There is a contrast between the empowerment of psychotic males, in films like Fight Club and A Beautiful Mind, and the paternalist portrayal of psychotic females, in films like Benny & Joon and Barefoot. Insanity is open season for society’s most troubling ideas about controlling the female body. Bitch Flicks recently compared Black Swan and Birdman, highlighting their gendering of psychosis. The psychosis of Michael Keaton’s Riggan (Birdman) is existential, and ends with magic realist emancipation. The psychosis of Natalie Portman’s Nina (Black Swan) is psychosexual, and ends with masochistic self-destruction. If you want complex, autonomous psychotic heroines, you must look to life and not fiction: to Joan of Arc, Camille Claudel or Sylvia Plath.

so, Dude, "manic pixie dream girl" is not the preferred nomenclature
Also, Dude, “manic pixie dream girl” is not the preferred nomenclature

 

Full disclosure: several years ago, I was institutionalized for a psychotic breakdown. Psychosis is a state of waking dream. Most mystical traditions contain techniques for inducing it: sensory deprivation, sleep deprivation and fasting; hyperstimulation such as frenzied dance; the ingestion of magic mushrooms, peyote or ayahuasca. When these drugs, or synthetic chemicals like LSD, are ingested for secular purposes, that recreational psychosis is called “tripping.” When psychosis is induced by the hyperstimulation of bipolar mania, or by schizophrenia, it’s called mental illness. Like other disinhibited states such as drunkenness, psychosis can lead to violence, but murderous rage is not a direct symptom. Using “psycho” for both psychotic and psychopathic conditions adds to the confusion – see this Bitch Flicks article, which presents evidence that Gone Girls Amy is not psychotic to argue that she’s not psychopathic. Incidentally, the empathy deficiency that defines sociopaths (psychopaths) doesn’t necessarily cause sadism. Benedict Cumberbatch’s “high-functioning sociopath” Sherlock represents a real phenomenon: sociopathic emotional detachment suits high-risk, life-saving professions like surgery or criminal profiling. Who acknowledges the hardworking psychopaths that save lives daily? Homicidal maniacs are too dramatic; we’ve hardly seen a decent, pacifist maniac since Elwood P. Dowd.

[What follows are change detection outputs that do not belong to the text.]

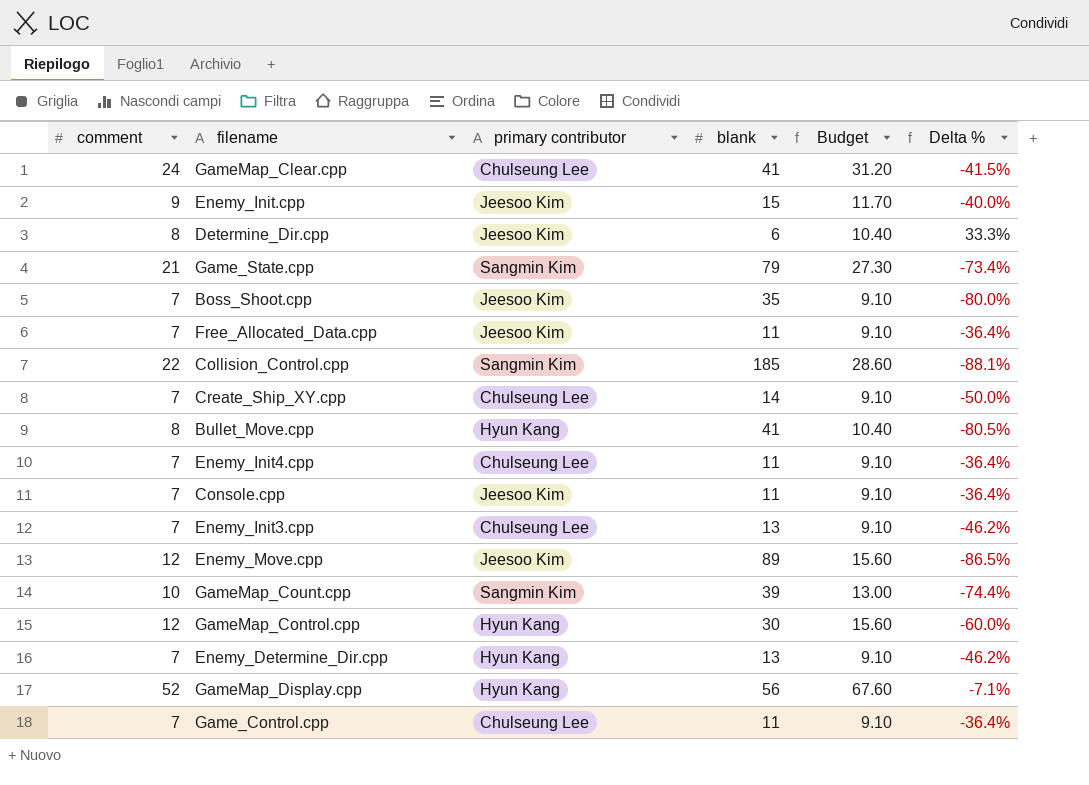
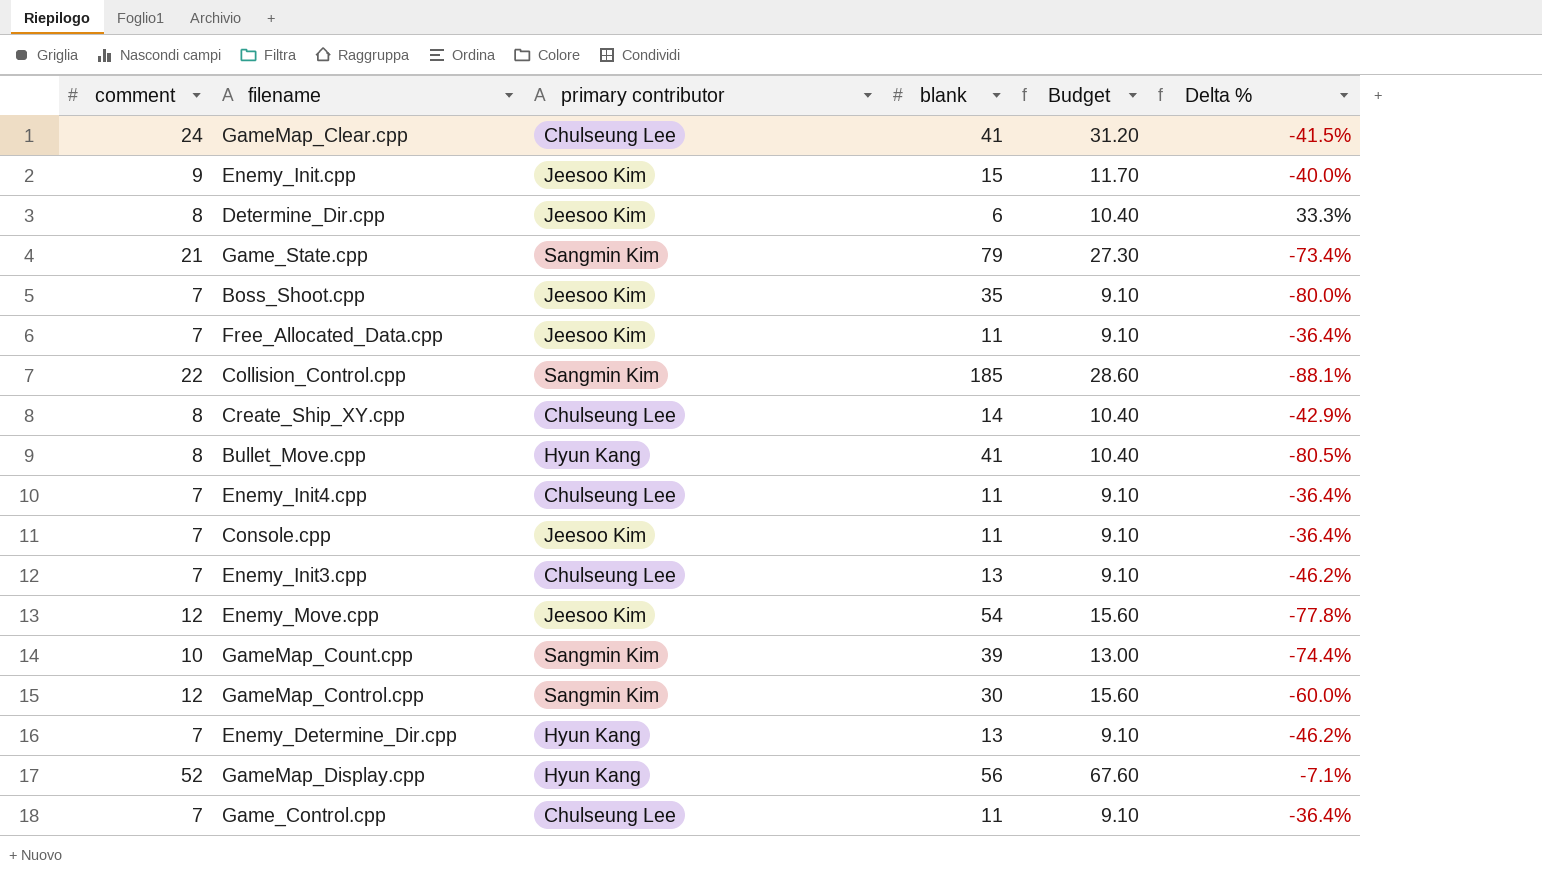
Create_Ship_XY.cpp | comment: 7 -> 8
Create_Ship_XY.cpp | Budget: 9.10 -> 10.40
Create_Ship_XY.cpp | Delta %: -50.0% -> -42.9%
Enemy_Move.cpp | blank: 89 -> 54
Enemy_Move.cpp | Delta %: -86.5% -> -77.8%
GameMap_Control.cpp | primary contributor: Hyun Kang -> Sangmin Kim

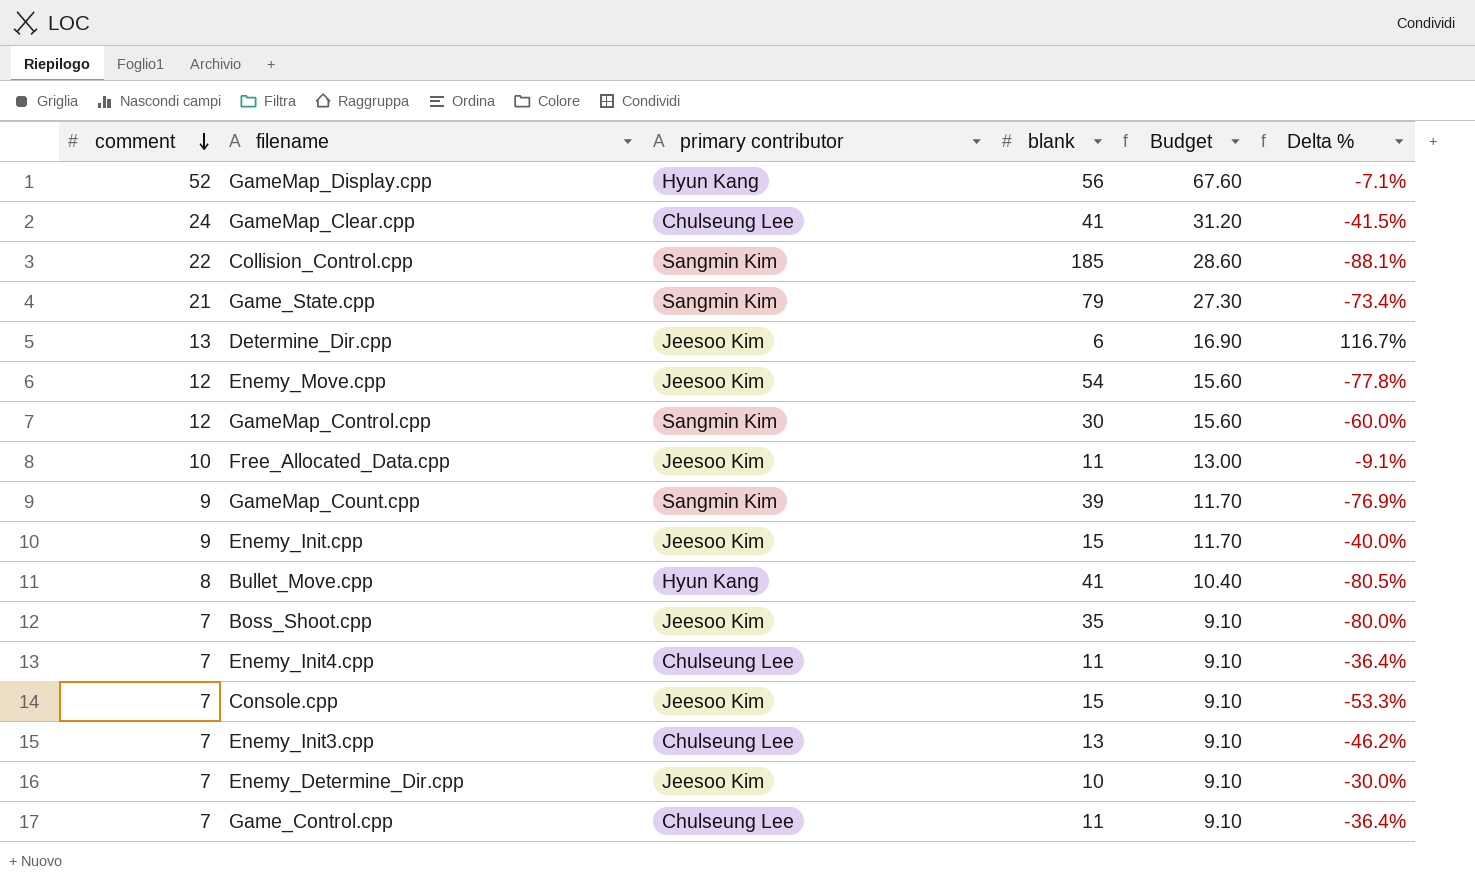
row order: none -> comment descending
row Create_Ship_XY.cpp: 8 | Chulseung Lee | 14 | 10.40 | -42.9% -> none
Determine_Dir.cpp | comment: 8 -> 13
Determine_Dir.cpp | Budget: 10.40 -> 16.90
Determine_Dir.cpp | Delta %: 33.3% -> 116.7%
Free_Allocated_Data.cpp | comment: 7 -> 10
Free_Allocated_Data.cpp | Budget: 9.10 -> 13.00
Free_Allocated_Data.cpp | Delta %: -36.4% -> -9.1%
GameMap_Count.cpp | comment: 10 -> 9
GameMap_Count.cpp | Budget: 13.00 -> 11.70
GameMap_Count.cpp | Delta %: -74.4% -> -76.9%
Console.cpp | blank: 11 -> 15
Console.cpp | Delta %: -36.4% -> -53.3%
Enemy_Determine_Dir.cpp | primary contributor: Hyun Kang -> Jeesoo Kim
Enemy_Determine_Dir.cpp | blank: 13 -> 10
Enemy_Determine_Dir.cpp | Delta %: -46.2% -> -30.0%

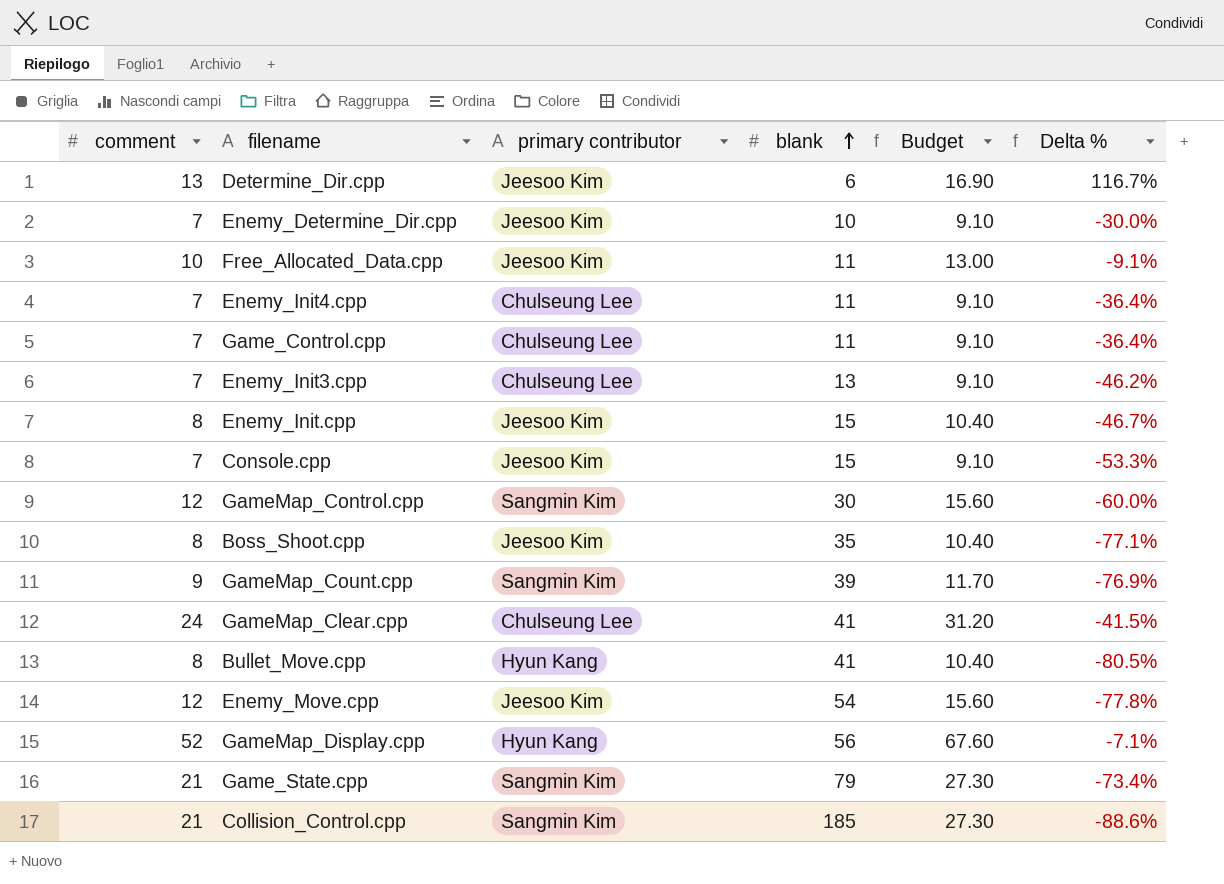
row order: comment descending -> blank ascending
Enemy_Init.cpp | comment: 9 -> 8
Enemy_Init.cpp | Budget: 11.70 -> 10.40
Enemy_Init.cpp | Delta %: -40.0% -> -46.7%
Boss_Shoot.cpp | comment: 7 -> 8
Boss_Shoot.cpp | Budget: 9.10 -> 10.40
Boss_Shoot.cpp | Delta %: -80.0% -> -77.1%
Collision_Control.cpp | comment: 22 -> 21
Collision_Control.cpp | Budget: 28.60 -> 27.30
Collision_Control.cpp | Delta %: -88.1% -> -88.6%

The following Golden Gogol Awards are exclusively for cinematic representations of psychosis. So, no depressives from Girl, Interrupted or Prozac Nation, no sociopaths from Gone Girl. Films about insanity tend to be scrutinized for accuracy. Yet, what other issue does cinema represent accurately? Cinema does not represent. Cinema expresses, in the most visually dramatic way possible. Therefore, I’ll be awarding Golden Gogols, not according to technical accuracy, but according to the truth of a film’s overall message about mental illness. Actors like Josephine Hull, Isabelle Adjani, Russell Crowe and Natalie Portman have all scored Oscar nods for psychotic characters, but how will their films fare in the Golden Gogols?


First Principle: Audience Should Share the Psychotic Perspective

Golden Gogol for Disorienting: Black Swan
Golden Gogol for Disorienting: Black Swan

 

Nikolai Gogol’s Diary of a Madman is the original first-person narrative of psychotic breakdown. In the midst of hero Poprishchin’s confused ramblings, he reports finding a lapdog’s letters. The letters are clear, rational and fit the audience’s interpretation of the situation; readers can only be assured of their mental superiority by assuming that the madman is incapable of imagining these letters. The reader’s assumed mental superiority over madmen is thus made conditional on their believing that lapdogs can write (Gogol, how I love you).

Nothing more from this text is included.